The percentage of MN in urine samples (0.69%) was observed more than that of the cervical smear (0.58) (Table no. 2). The percentage of MN frequency increased with advancing stages of cervical carcinoma. In stage I, the percentage of MN cells (0.378%) in urine smear was more than that of the cervical smear (0.175%) but in stage II MN percentage is more in cervical smear (0.552). In stage III, the frequency of MN was more in urine samples (1.207) than cervical smears (0.812)       (Table. 3).

Gandhi et al. reported that in stage I, the significant number of MN cells were observed in cervical smear whereas in stage II and III the MN cells were more in urothelial cells.(2)

As per our observations the number of MN was significantly higher in stages IIB and IIIB between 46-55 years of age where the carcinoma in situ is formed or invades the neighboring tissues. Even at this stage the survival rate is around 50-60% if treated immediately with surgery followed by radiotherapy. This is consistent with Gandhi, et al. statement, there the frequency of MN in patients was significantly higher when compared to controls and the highest frequency of MND cells (0.928) was observed in stage IIIB.(1)

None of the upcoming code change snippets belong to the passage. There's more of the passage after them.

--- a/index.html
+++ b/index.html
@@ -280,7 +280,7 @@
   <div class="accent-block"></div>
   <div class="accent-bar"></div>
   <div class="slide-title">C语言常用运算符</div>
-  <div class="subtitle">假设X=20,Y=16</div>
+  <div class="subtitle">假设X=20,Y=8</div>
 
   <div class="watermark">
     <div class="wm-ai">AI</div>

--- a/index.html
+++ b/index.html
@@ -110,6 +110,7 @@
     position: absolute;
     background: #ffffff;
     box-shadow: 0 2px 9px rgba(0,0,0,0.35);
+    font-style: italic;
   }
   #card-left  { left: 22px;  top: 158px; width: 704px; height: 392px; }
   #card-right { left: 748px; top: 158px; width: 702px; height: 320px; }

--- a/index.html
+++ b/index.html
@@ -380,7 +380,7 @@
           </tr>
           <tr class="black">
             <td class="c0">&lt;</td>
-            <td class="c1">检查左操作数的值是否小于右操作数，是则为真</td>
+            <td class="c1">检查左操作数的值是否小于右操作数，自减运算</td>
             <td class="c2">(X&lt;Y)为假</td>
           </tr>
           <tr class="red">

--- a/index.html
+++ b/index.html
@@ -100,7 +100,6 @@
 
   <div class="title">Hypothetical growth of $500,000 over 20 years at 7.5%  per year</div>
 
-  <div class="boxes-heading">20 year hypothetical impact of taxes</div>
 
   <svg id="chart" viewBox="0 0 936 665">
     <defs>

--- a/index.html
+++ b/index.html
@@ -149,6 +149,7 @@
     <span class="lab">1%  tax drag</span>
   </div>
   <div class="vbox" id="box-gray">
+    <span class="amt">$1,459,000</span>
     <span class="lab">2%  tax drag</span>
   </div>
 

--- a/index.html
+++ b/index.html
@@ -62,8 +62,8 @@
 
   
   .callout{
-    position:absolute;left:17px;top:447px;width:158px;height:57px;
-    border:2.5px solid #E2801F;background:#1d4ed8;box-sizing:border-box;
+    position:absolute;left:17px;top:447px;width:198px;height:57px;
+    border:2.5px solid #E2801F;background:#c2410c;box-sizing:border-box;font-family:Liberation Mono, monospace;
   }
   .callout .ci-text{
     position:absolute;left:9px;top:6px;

MN test in cervical smear has better efficiency and better sensitivity, i. e. positive predictivity than in urothelial cells. However, the negative predictivity is better for the latter test.(21)

 

CONCLUSION: Our study reveals that the identification of Micronucleated cells in urothelial cells can be used as a screening test in mass screening programs as it is an easy and reliable technique which can detect chromosomal instabilities rapidly.

BIBLIOGRAPHY:
1.    G. Gandhi, P. Sharma, A. Kaur. A Comparison of the Urothelial Cells and Cervix Scraping Techniques in the Screening Process for Cancer of the Cervix J. Hum. Ecol. 2005; 17 (2): 129-135.
2.    G. Gandhi, P. Sharma, A. Kaur and Badaruddoza. The Micronucleus Test in Urothelial Cells and Uterine Smears of Cervix Cancer Patients: A Comparison. Int J Hum Genet 2003; 3 (2): 121-126.
3.    I H Yildirim, E Yesilada, and S Yologlu. Micronucleus Frequency in Peripheral Blood Lymphocytes and Exfoliated Buccal Cells of Untreated Cancer Patients. Russian Journal of Genetic. 2006; 42 (5): 573–577.
4.    Pratheeba, S Kaur, KS Reddy, Vivekanandam, K Ramachandra Rao Micronucleus index: An early diagnosis in oral carcinoma. J. Anat. Soc. India. 2008; 57 (1): 8-13.